The writing-table, we have said, was thickly strewn with letters, and to these he now addressed himself in all form, taking his seat comfortably for the investigation. Many of the letters were in foreign languages, and from remote and far-away lands. Some he was enabled to spell out, but they referred to places and events he had never heard of, and were filled with allusions he could not fathom. At length, however, he came to documents which interested him more closely. They were notes, most probably in the stranger's own hand, of his late tour along the coast. Mournful records were they all,—sad stories of destitution and want, a whole people struck down by famine and sickness, and a land perishing in utter misery. No personal narrative broke the dreary monotony of these gloomy records, and Merl searched in vain for what might give a clew to the writer's station or his object. Carefully drawn-up statistics, tables of the varying results of emigration, notes upon the tenure of land and the price of labor were all there, interspersed with replies from different quarters to researches of the writer's making. Numerous appeals to charity, entreaties for small loans of money, were mingled with grateful acknowledgments for benefits already received. There was much, had he been so minded, that Mr. Merl might have learned in this same unauthorized inquiry. There were abundant traits of the people displayed, strange insight into customs and ways peculiar to them, accurate knowledge, too, of the evils of their social condition; and, above all, there were the evidences of that curious compound of credulity and distrust, hope and fatalism, energy and inertness, which make up the Irish nature.
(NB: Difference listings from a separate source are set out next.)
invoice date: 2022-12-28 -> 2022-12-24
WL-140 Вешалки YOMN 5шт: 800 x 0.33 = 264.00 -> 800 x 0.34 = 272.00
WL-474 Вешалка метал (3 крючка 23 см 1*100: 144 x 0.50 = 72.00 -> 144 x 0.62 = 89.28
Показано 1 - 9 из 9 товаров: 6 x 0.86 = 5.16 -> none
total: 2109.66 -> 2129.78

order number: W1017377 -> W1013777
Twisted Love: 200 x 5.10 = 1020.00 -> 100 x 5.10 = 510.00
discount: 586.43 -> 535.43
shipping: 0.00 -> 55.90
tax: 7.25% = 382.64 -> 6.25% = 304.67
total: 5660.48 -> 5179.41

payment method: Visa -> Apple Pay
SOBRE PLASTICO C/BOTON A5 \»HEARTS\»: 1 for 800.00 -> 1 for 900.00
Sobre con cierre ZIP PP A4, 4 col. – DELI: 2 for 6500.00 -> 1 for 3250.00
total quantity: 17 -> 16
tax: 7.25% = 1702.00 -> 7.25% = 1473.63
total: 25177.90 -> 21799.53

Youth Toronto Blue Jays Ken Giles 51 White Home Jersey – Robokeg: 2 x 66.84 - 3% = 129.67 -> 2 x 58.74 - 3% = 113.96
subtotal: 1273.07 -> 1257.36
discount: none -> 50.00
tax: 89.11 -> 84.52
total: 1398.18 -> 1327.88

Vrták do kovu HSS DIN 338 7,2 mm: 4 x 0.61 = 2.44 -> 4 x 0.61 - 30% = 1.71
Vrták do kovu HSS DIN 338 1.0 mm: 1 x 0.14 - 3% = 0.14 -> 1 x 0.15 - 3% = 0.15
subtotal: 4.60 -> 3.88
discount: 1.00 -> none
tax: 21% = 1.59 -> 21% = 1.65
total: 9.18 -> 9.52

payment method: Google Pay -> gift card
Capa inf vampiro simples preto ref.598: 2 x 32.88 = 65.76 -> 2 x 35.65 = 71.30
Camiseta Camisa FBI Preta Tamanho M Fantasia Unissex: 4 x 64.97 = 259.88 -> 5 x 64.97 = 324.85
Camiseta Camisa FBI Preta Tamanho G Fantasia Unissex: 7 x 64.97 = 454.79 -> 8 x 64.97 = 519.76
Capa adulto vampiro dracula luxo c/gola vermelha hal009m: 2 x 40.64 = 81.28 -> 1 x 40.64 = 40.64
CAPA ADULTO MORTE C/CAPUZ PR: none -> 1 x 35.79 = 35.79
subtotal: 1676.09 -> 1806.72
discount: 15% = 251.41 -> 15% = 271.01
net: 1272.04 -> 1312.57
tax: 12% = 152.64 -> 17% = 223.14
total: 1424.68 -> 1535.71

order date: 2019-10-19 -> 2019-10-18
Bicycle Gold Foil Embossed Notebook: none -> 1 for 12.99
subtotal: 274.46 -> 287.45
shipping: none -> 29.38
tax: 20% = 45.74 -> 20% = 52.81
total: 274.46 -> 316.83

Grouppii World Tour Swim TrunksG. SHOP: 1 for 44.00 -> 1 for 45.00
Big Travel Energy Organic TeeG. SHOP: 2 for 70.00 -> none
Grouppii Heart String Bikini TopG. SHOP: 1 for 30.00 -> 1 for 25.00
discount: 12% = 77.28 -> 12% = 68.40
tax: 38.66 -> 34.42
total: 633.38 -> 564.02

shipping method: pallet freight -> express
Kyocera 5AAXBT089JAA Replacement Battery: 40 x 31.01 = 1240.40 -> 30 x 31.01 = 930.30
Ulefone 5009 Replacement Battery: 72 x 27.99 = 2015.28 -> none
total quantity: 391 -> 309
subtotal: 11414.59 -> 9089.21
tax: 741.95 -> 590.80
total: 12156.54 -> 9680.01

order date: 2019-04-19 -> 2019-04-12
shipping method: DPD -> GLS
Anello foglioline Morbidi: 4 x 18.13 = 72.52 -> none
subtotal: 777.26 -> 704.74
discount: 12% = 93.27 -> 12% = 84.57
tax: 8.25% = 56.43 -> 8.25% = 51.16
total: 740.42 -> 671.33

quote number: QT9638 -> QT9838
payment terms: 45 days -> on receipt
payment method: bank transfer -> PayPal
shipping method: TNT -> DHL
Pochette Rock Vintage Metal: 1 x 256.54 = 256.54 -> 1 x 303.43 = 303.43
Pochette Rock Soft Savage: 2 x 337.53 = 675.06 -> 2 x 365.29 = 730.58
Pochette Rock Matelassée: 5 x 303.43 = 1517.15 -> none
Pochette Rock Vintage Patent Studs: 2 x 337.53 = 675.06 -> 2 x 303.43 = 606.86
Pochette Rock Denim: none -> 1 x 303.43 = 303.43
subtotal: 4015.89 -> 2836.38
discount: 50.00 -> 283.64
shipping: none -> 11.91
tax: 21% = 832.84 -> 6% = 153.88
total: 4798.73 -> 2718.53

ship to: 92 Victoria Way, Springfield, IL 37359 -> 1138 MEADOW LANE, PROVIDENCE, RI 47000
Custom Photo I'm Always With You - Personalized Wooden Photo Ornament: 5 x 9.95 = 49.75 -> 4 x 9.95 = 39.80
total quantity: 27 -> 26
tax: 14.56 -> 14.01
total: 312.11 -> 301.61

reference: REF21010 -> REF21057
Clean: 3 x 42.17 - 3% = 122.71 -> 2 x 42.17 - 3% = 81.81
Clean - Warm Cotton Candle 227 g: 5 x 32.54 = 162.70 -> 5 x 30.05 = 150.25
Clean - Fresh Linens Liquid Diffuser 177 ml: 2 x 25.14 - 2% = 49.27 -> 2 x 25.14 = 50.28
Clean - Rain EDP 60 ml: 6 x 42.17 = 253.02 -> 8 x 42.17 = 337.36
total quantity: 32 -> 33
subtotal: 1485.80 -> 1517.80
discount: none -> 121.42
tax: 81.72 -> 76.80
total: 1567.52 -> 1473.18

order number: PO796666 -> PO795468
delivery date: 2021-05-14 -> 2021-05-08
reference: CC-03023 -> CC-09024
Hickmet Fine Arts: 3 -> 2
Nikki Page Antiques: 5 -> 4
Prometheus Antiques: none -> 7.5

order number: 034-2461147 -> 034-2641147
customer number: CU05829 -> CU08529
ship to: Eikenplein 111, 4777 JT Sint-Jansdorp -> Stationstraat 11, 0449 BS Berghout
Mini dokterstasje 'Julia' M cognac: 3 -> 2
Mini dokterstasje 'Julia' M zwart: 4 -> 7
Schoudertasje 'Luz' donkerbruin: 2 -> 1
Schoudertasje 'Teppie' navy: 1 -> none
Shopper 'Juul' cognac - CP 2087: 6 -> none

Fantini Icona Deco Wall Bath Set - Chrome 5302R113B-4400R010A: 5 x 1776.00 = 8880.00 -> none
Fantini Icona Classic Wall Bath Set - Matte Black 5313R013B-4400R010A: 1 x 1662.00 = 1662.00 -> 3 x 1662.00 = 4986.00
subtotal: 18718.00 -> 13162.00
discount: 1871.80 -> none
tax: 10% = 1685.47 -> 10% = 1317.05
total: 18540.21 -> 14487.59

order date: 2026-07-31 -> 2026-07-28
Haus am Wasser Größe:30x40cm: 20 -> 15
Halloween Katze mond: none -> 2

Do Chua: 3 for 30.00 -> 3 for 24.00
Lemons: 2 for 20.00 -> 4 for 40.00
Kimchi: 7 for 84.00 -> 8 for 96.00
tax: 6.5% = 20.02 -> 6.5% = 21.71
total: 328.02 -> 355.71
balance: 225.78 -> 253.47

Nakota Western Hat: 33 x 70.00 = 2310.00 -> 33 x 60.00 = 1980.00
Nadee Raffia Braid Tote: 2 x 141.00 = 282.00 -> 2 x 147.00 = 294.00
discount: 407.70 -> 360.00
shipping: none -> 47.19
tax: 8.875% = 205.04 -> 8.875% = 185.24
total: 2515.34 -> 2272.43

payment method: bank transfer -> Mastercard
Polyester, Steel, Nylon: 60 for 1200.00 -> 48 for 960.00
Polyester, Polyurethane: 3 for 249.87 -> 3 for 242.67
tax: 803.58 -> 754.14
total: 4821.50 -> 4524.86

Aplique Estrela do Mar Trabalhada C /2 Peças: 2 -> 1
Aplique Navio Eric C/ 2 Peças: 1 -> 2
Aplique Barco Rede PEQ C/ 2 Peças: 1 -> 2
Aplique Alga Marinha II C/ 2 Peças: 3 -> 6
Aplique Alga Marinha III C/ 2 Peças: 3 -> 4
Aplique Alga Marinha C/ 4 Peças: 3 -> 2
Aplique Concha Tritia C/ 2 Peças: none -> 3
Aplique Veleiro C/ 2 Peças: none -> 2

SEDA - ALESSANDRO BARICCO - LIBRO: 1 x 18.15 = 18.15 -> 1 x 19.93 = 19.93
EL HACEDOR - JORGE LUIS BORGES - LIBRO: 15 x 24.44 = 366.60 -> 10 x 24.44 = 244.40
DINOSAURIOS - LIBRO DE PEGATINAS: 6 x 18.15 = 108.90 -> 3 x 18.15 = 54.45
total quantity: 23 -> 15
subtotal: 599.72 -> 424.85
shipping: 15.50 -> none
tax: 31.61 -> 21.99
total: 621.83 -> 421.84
He threw these aside, however, as themes that had no interest for him. What had he to do with the people? His care was with the soil, and less even with it than with its burdens and incumbrances. One conviction certainly did impress itself strongly upon him,—that he 'd part with his claims on the estate for almost anything, in preference to himself assuming the cares and duties of an Irish landlord,—a position which he summed up by muttering to himself, “is simply to have so many acres of bad land, with the charge of feeding so many thousands of bad people.” Here were suggestions, it is true, how to make them better, coupled with details that showed the writer to be one well acquainted with the difficulties of his task; here, also, were dark catalogues of crime, showing how destitution and vice went hand in hand, and that the seasons of suffering were those of lawlessness and violence. Various hands were detectable in these documents. Some evinced the easy style and graceful penmanship of education; others were written in the gnarled hand of the daily, laborer. Many of these were interlined in what Merl soon detected to be the stranger's own handwriting; and brief as such remarks were, they sufficed to show how carefully their contents had been studied by him.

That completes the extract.